- _Task requirements_
The entries are to be repeated exactly, with all pictures omitted.

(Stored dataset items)
○ ○ ○ ○ ○

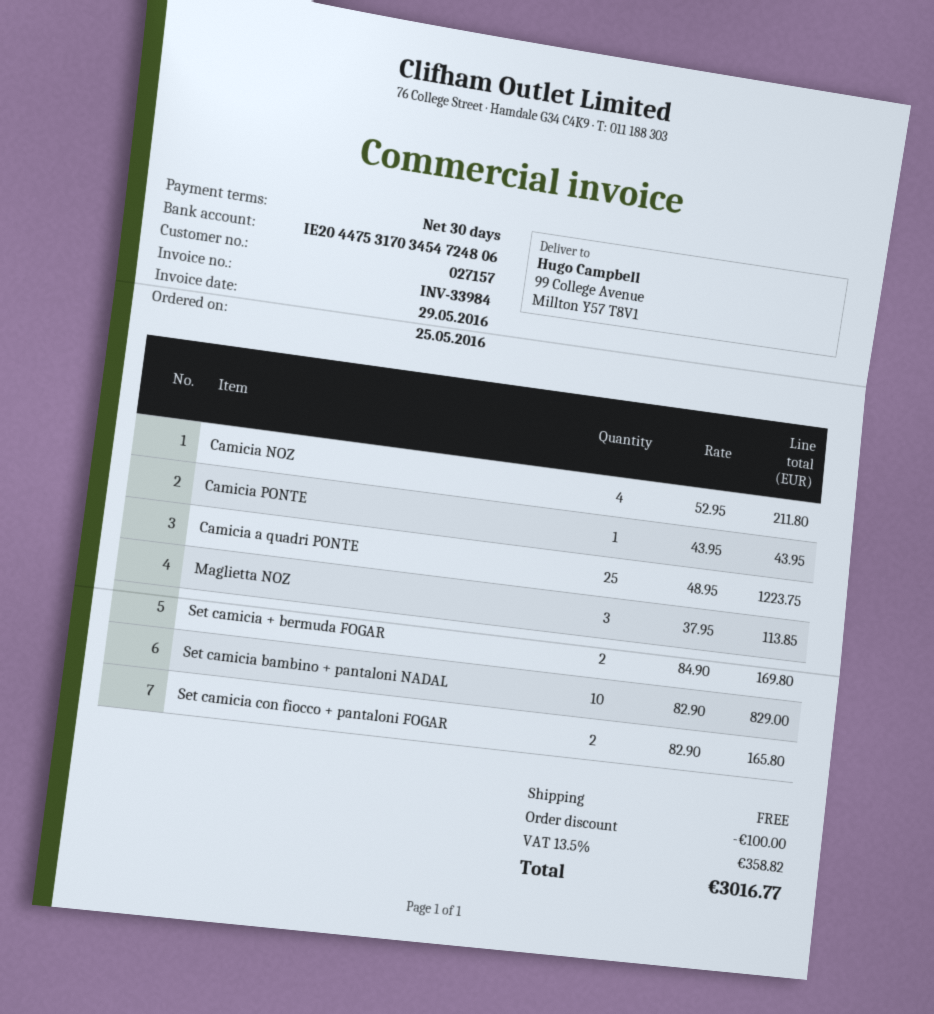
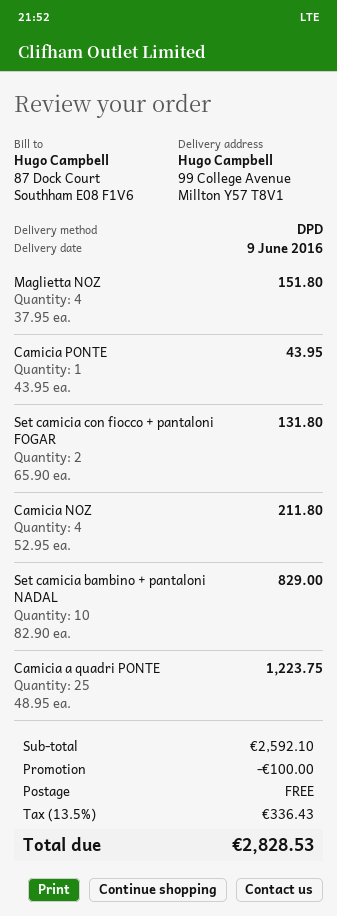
Maglietta NOZ: 3 x 37.95 = 113.85 -> 4 x 37.95 = 151.80
Set camicia + bermuda FOGAR: 2 x 84.90 = 169.80 -> none
Set camicia con fiocco + pantaloni FOGAR: 2 x 82.90 = 165.80 -> 2 x 65.90 = 131.80
tax: 13.5% = 358.82 -> 13.5% = 336.43
total: 3016.77 -> 2828.53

○ ○ ○ ○ ○

- _Worked solution_
Maglietta NOZ: 3 x 37.95 = 113.85 -> 4 x 37.95 = 151.80
Set camicia + bermuda FOGAR: 2 x 84.90 = 169.80 -> none
Set camicia con fiocco + pantaloni FOGAR: 2 x 82.90 = 165.80 -> 2 x 65.90 = 131.80
tax: 13.5% = 358.82 -> 13.5% = 336.43
total: 3016.77 -> 2828.53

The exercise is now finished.